Records shown:
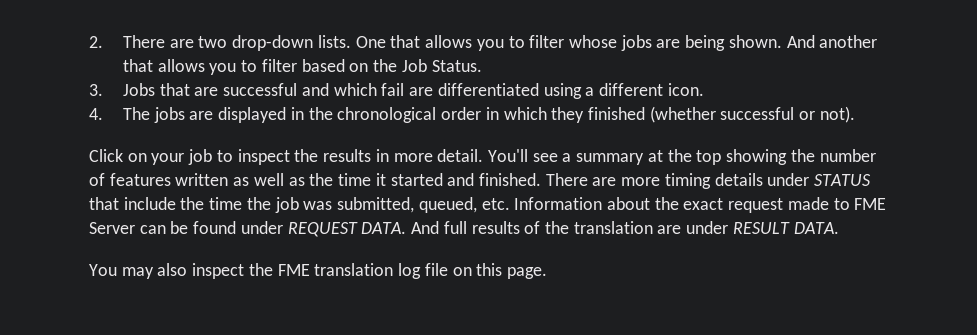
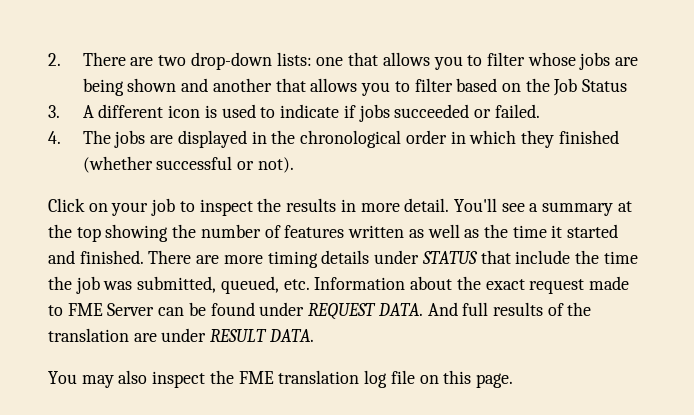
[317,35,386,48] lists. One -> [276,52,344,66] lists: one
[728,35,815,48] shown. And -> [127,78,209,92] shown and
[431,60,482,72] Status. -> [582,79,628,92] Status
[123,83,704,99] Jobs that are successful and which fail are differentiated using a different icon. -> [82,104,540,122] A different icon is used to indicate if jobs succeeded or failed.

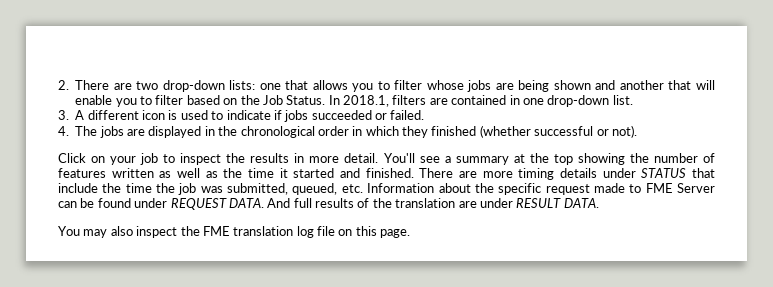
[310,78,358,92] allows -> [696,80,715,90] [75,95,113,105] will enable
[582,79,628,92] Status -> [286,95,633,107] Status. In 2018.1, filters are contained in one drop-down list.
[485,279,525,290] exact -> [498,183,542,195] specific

--

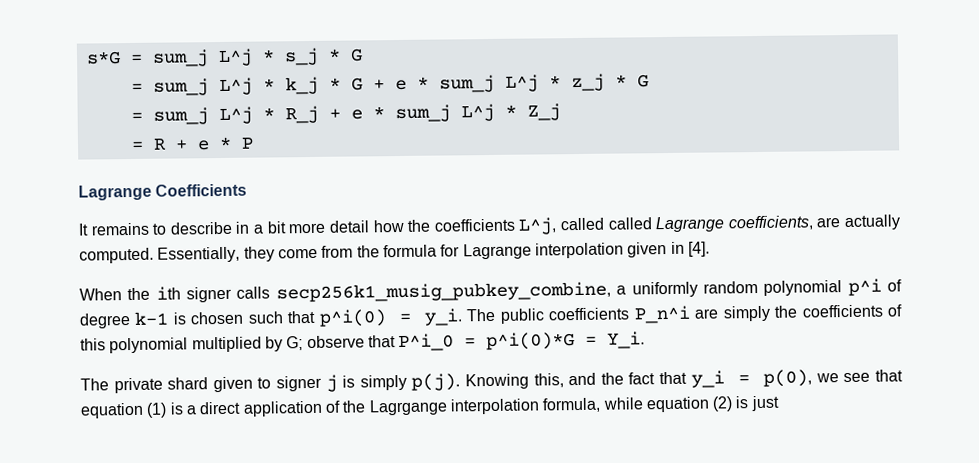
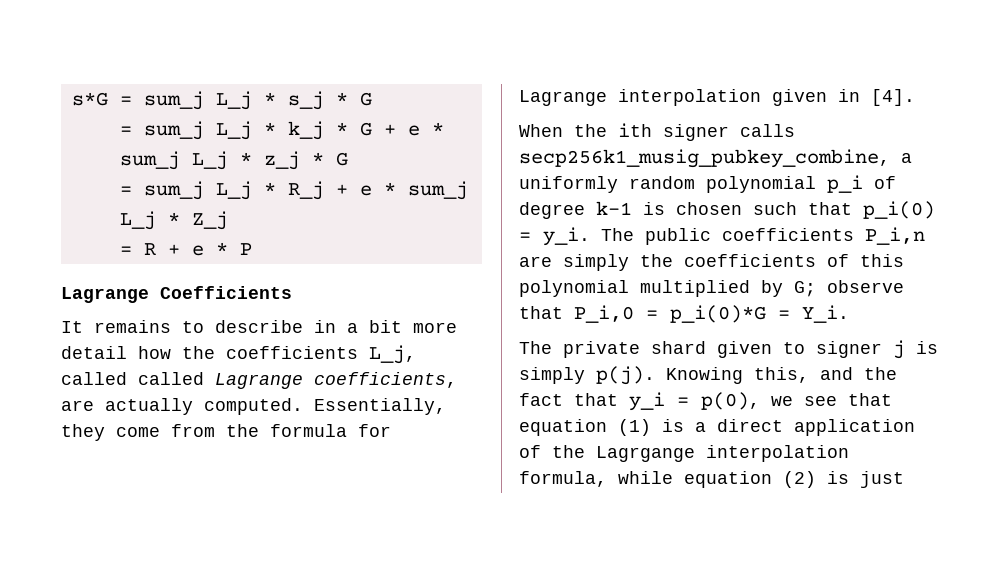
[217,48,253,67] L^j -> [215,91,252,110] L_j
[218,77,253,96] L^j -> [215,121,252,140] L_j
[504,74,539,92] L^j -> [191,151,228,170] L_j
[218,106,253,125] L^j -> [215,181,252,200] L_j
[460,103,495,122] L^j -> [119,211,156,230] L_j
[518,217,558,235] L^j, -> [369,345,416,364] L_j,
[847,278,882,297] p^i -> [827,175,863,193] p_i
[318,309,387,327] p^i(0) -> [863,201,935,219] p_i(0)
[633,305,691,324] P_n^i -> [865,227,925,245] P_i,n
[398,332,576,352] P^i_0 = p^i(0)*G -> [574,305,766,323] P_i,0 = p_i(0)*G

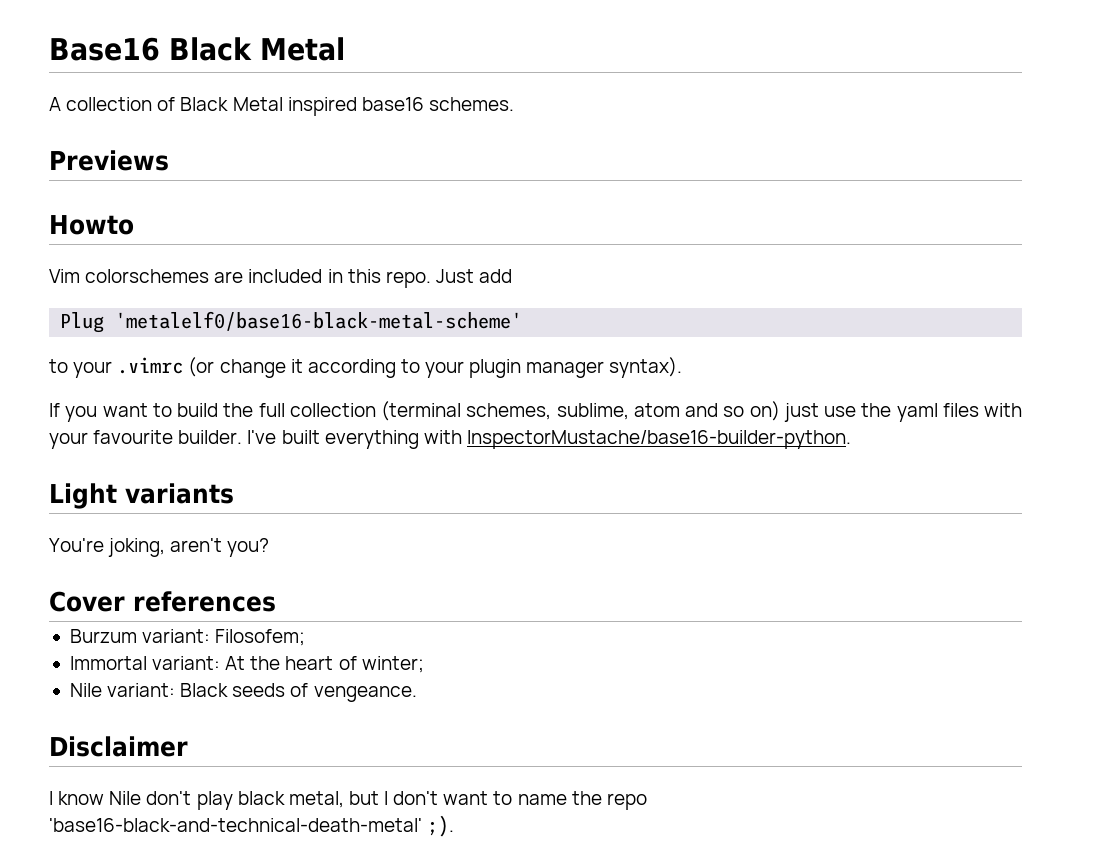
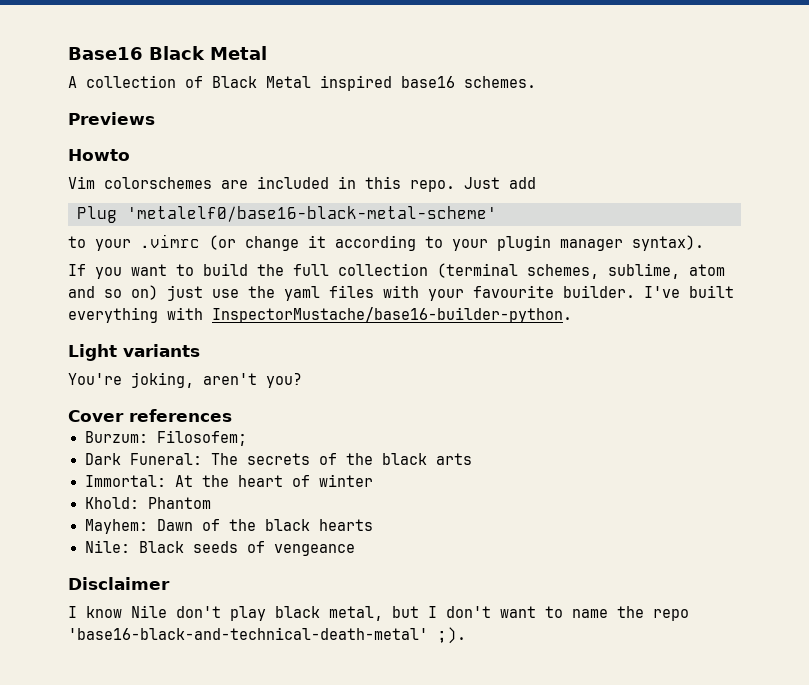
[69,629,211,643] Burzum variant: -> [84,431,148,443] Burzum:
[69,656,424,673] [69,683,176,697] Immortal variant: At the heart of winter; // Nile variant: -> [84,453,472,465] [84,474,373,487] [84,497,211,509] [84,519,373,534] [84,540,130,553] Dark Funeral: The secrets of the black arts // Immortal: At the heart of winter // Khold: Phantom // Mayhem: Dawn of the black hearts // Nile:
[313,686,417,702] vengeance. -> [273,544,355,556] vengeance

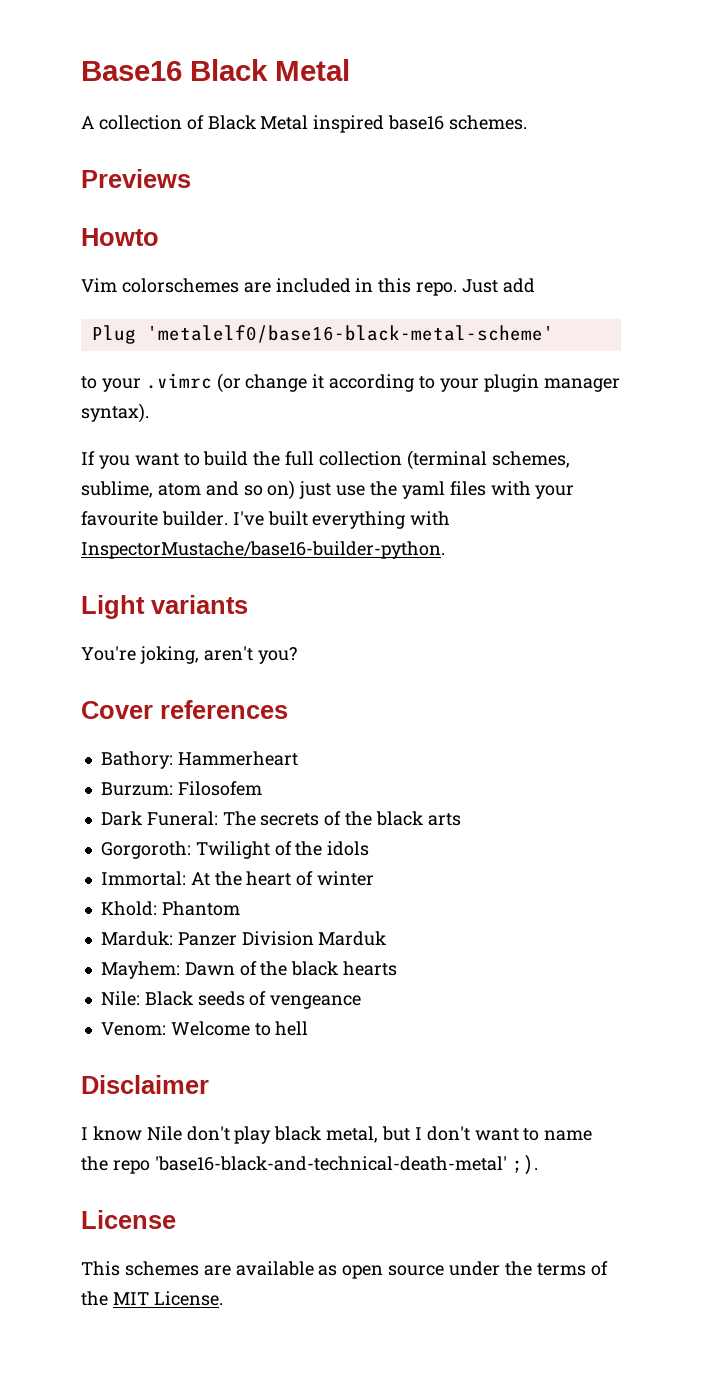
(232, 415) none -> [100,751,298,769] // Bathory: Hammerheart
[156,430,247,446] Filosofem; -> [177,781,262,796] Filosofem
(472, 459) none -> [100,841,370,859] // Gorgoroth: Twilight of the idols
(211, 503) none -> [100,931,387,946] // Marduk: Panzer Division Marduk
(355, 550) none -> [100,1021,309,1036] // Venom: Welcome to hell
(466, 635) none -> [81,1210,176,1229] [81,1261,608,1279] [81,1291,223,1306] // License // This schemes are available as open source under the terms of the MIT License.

Goal of the exercise:
Look above for the line with "[728,35,815,48] shown. And" and the line with "[431,60,482,72] Status. ->". Write out those two lines and all the lines between them, exactly, and no others.

Exercise response:
[728,35,815,48] shown. And -> [127,78,209,92] shown and
[431,60,482,72] Status. -> [582,79,628,92] Status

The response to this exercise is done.